[DATA FOR THIS EXERCISE Boundary: Start]

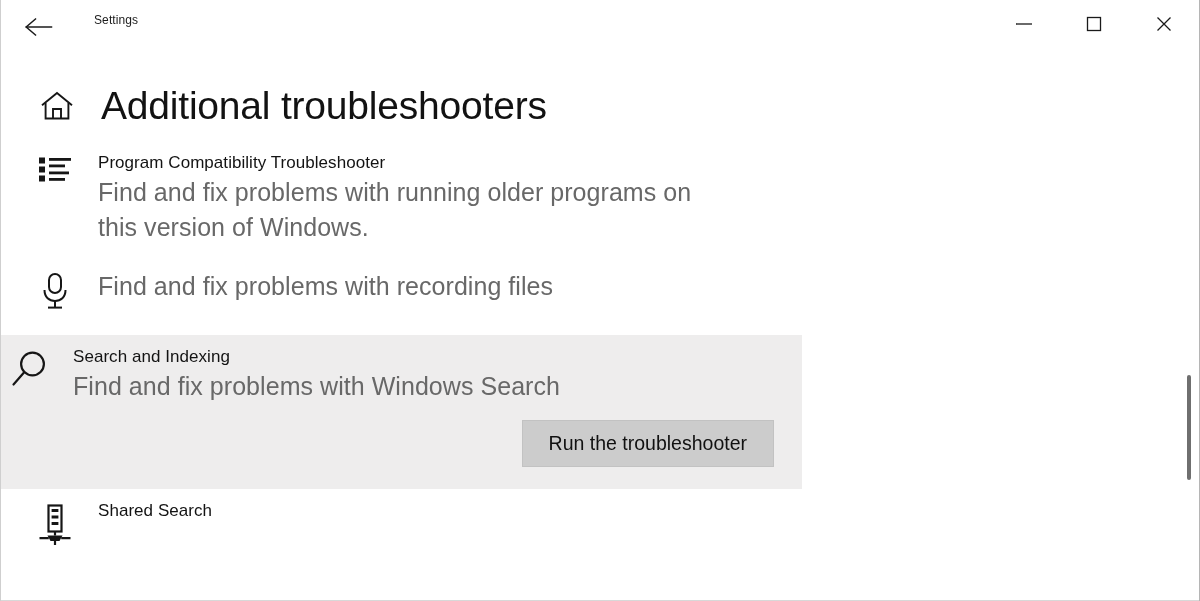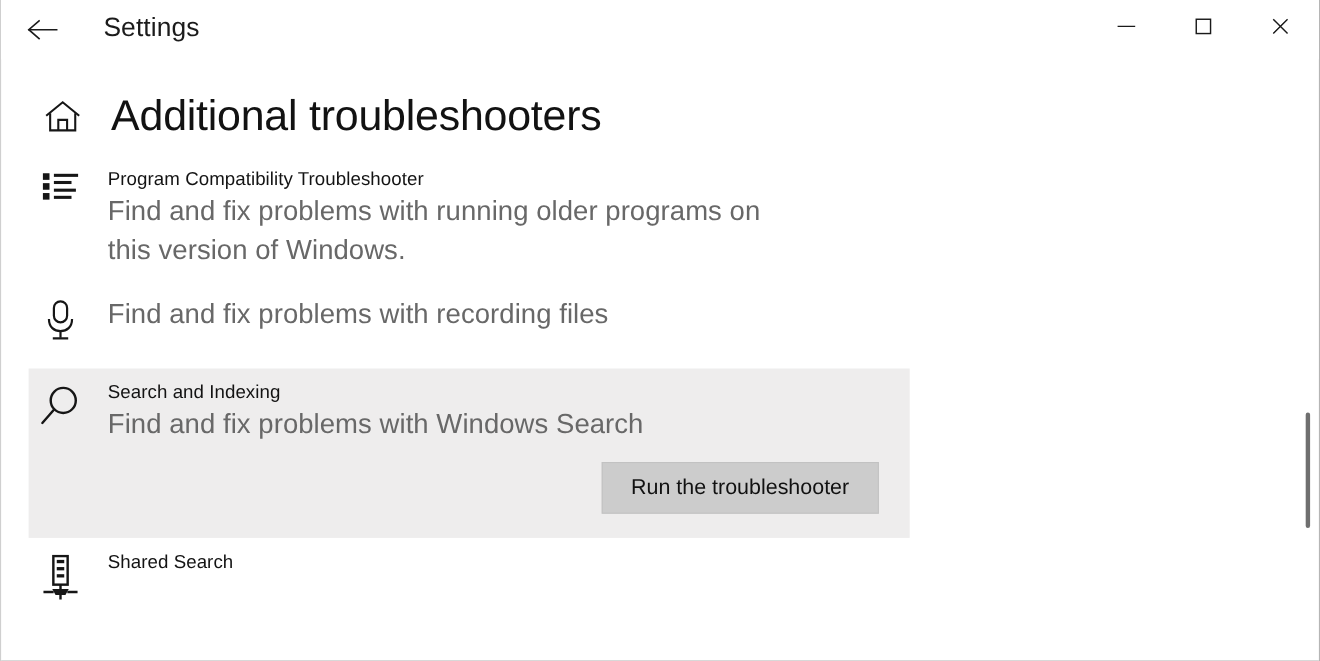--- a/index.html
+++ b/index.html
@@ -40,21 +40,21 @@
     justify-content: center;
     background: transparent;
     border: none;
     padding: 0;
     cursor: default;
   }
   .app-title {
     position: absolute;
     left: 93px;
     top: 14px;
-    font-size: 24px;
+    font-size: 12px;
     color: #1b1b1b;
     letter-spacing: 0.1px;
     line-height: 1;
   }
   .win-controls {
     position: absolute;
     top: 0;
     right: 0;
     height: 47px;
     display: flex;
@@ -110,21 +110,20 @@
     right: 0;
   }
   .item {
     position: relative;
     display: flex;
     padding: 7px 0 6px 0;
     box-sizing: border-box;
   }
   .item.selected {
     background: #eeeded;
-    margin-left: 25px;
     width: 801px;
     padding-top: 11px;
     padding-bottom: 0;
   }
   .item-icon {
     flex: 0 0 auto;
     width: 48px;
     margin-left: 30px;
     display: flex;
     align-items: flex-start;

[DATA FOR THIS EXERCISE Boundary: End]

> [TRY IT]: Set down all the entries exactly as they appear, but skip any pictures.

> [OUTPUT OF THE TASK]:
--- a/index.html
+++ b/index.html
@@ -40,21 +40,21 @@
     justify-content: center;
     background: transparent;
     border: none;
     padding: 0;
     cursor: default;
   }
   .app-title {
     position: absolute;
     left: 93px;
     top: 14px;
-    font-size: 24px;
+    font-size: 12px;
     color: #1b1b1b;
     letter-spacing: 0.1px;
     line-height: 1;
   }
   .win-controls {
     position: absolute;
     top: 0;
     right: 0;
     height: 47px;
     display: flex;
@@ -110,21 +110,20 @@
     right: 0;
   }
   .item {
     position: relative;
     display: flex;
     padding: 7px 0 6px 0;
     box-sizing: border-box;
   }
   .item.selected {
     background: #eeeded;
-    margin-left: 25px;
     width: 801px;
     padding-top: 11px;
     padding-bottom: 0;
   }
   .item-icon {
     flex: 0 0 auto;
     width: 48px;
     margin-left: 30px;
     display: flex;
     align-items: flex-start;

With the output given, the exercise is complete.